Атояк остановился и проницательно поглядел на охотника, но тот спокойно выдержал этот взгляд.
— Нет, — возразил он через минуту, — Красный Волк и Олень не предатели!
Охотник задумался на минуту, потом проговорил решительно:
— Нет, в самом деле, оба эти вождя не предатели, но они скоро сделаются ими! Из-за них беда висит над нашими головами; для удовлетворения своих страстей и жажды мщения они привлекли ее.
— Брат мой должен объясниться! — воскликнул удивленный вождь. — Слова его очень важны.
— Напрасно я произнес их, — возразил охотник с притворным смирением. — Я мирный человек, которому Ваконда дал власть исцелять больных, я, слабое деревцо, не должен думать вырвать с корнем дуб, который, падая, своей тяжестью задавит меня. Пусть простит мне брат мой, что я так необдуманно поддался негодованию.
— Нет, нет, — воскликнул вождь, с силой сжимая его руку, — это не может остаться так! Отец мой начал, он должен и кончить, открыть мне все, что знает.

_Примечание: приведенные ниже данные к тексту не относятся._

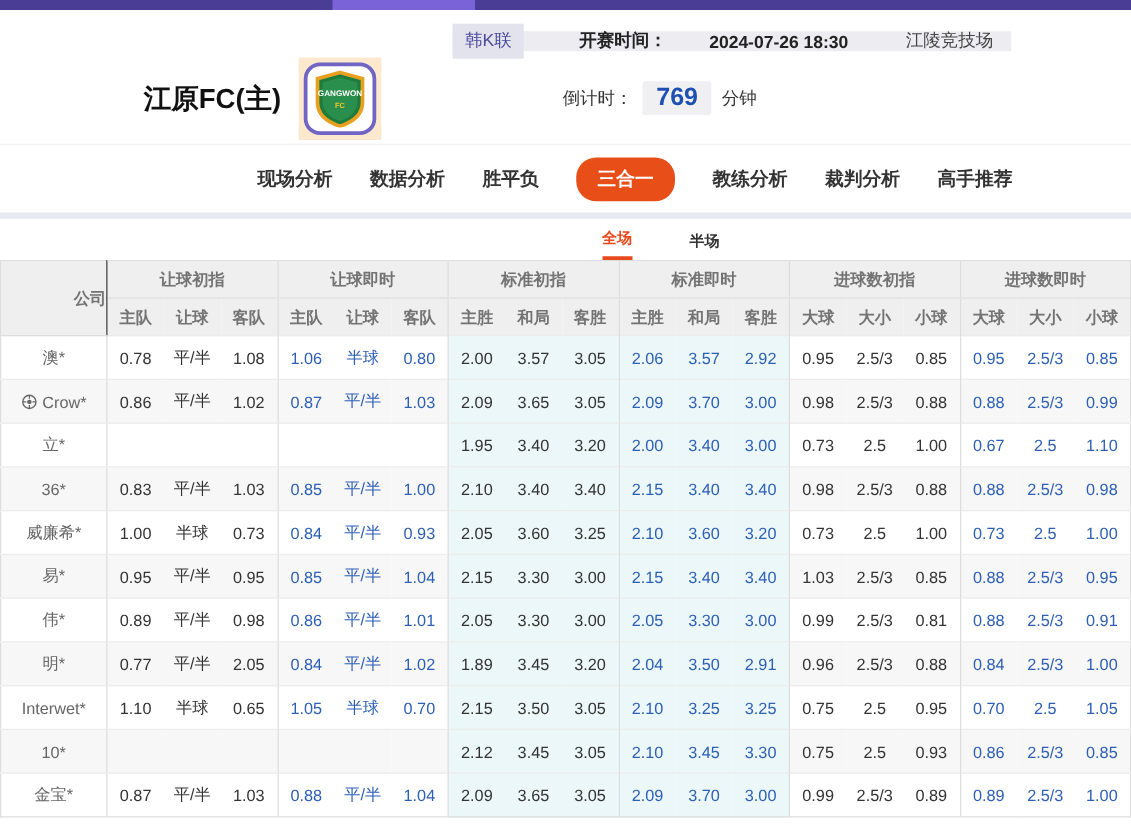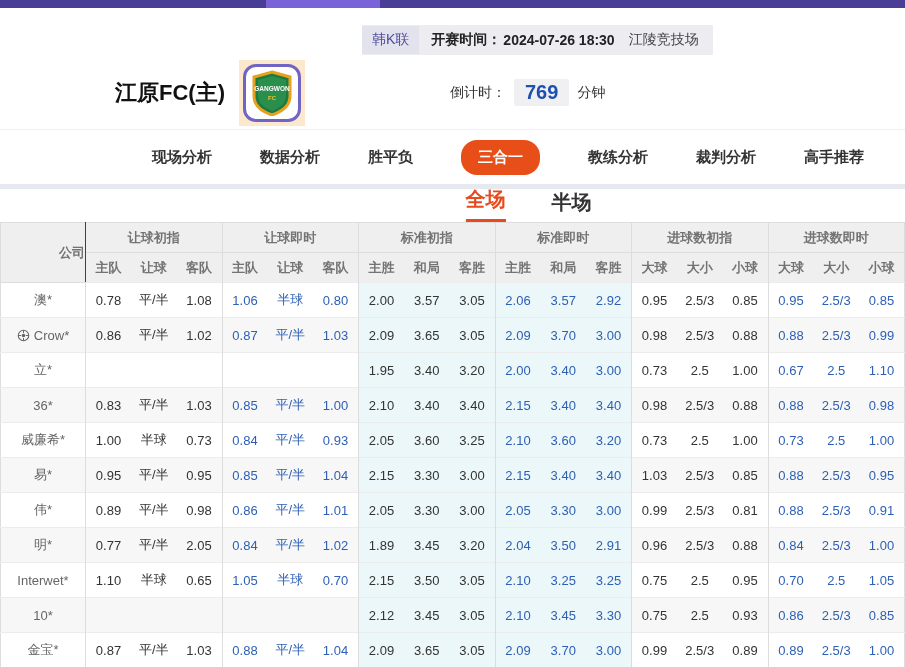"韩K联" .match-strip { gap: none -> 32px; height: 30px -> 16px }
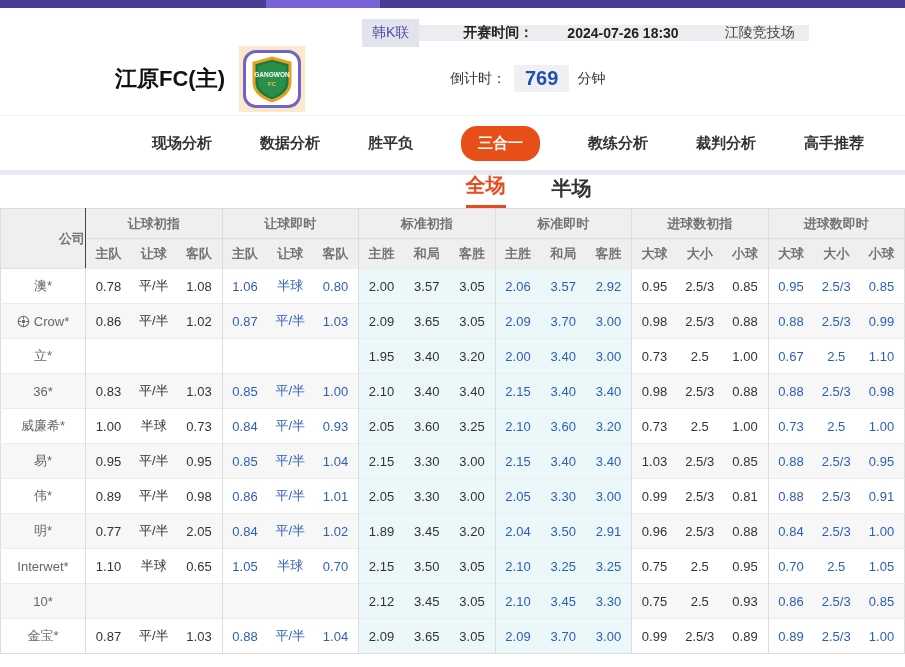"现场分析" .nav-row { gap: 48px -> 30px }
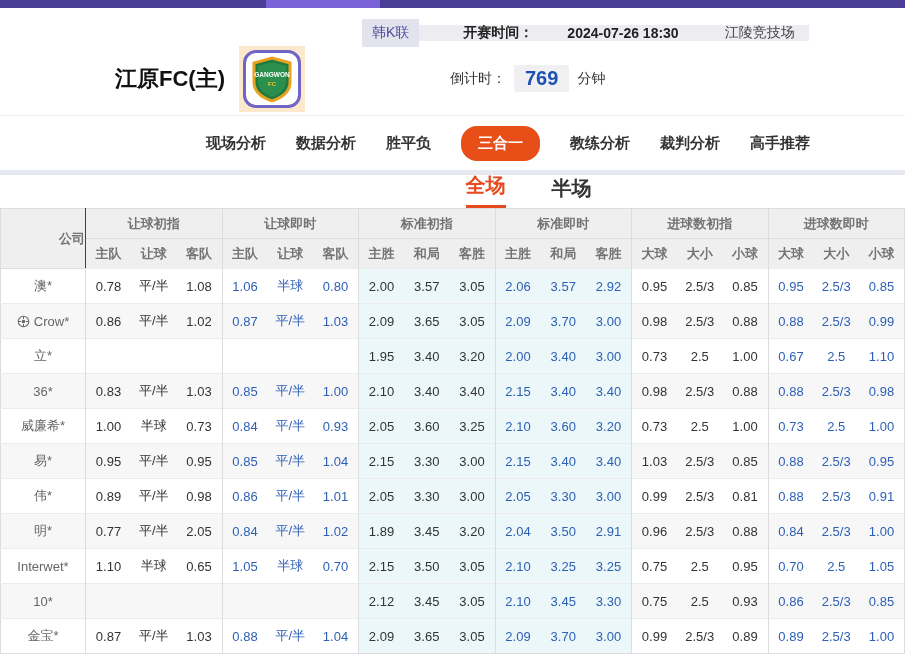"全场" .subtab { font-size: 20px -> 12px }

— Дело вот в чем, — сказал охотник, как бы невольно повинуясь требованию индейца. — Я расскажу моему брату все, что знаю, но брат мой должен дать мне слово, что каково бы ни было его решение по выслушивании моего рассказа, он не станет вмешивать меня ни во что, имя мое не будет произнесено в этом деле и вожди, поведение которых я разоблачу, не узнают о моем пребывании в Небесном городе.
— Клянусь священным именем Ваконды и великой черепахой, что, что бы ни случилось, имя твое не будет произнесено; никто не узнает, каким образом узнал я о том, что отец мой сообщит мне. Атояк — один из первых старейшин Небесного города, если он что обещает, то для подтверждения его слов не нужно постороннего свидетельства.
— О! В таком случае я не стану молчать, — ответил охотник и принялся рассказывать длинную и очень запутанную историю, в которой правда была так ловко перепутана с вымыслом, что даже самый хитрый человек не мог бы отличить одну от другого, но из которой можно было вывести то заключение, что если белые проникли в окрестности города, то это Красный Волк и Олень привлекли их по своим следам, которые они не позаботились уничтожить и по которым безошибочно шли белые. Вся история была так ловко рассказана, что оба вождя, запутанные в ее сетях, неизбежно должны были быть обвинены в измене при самом строгом допросе.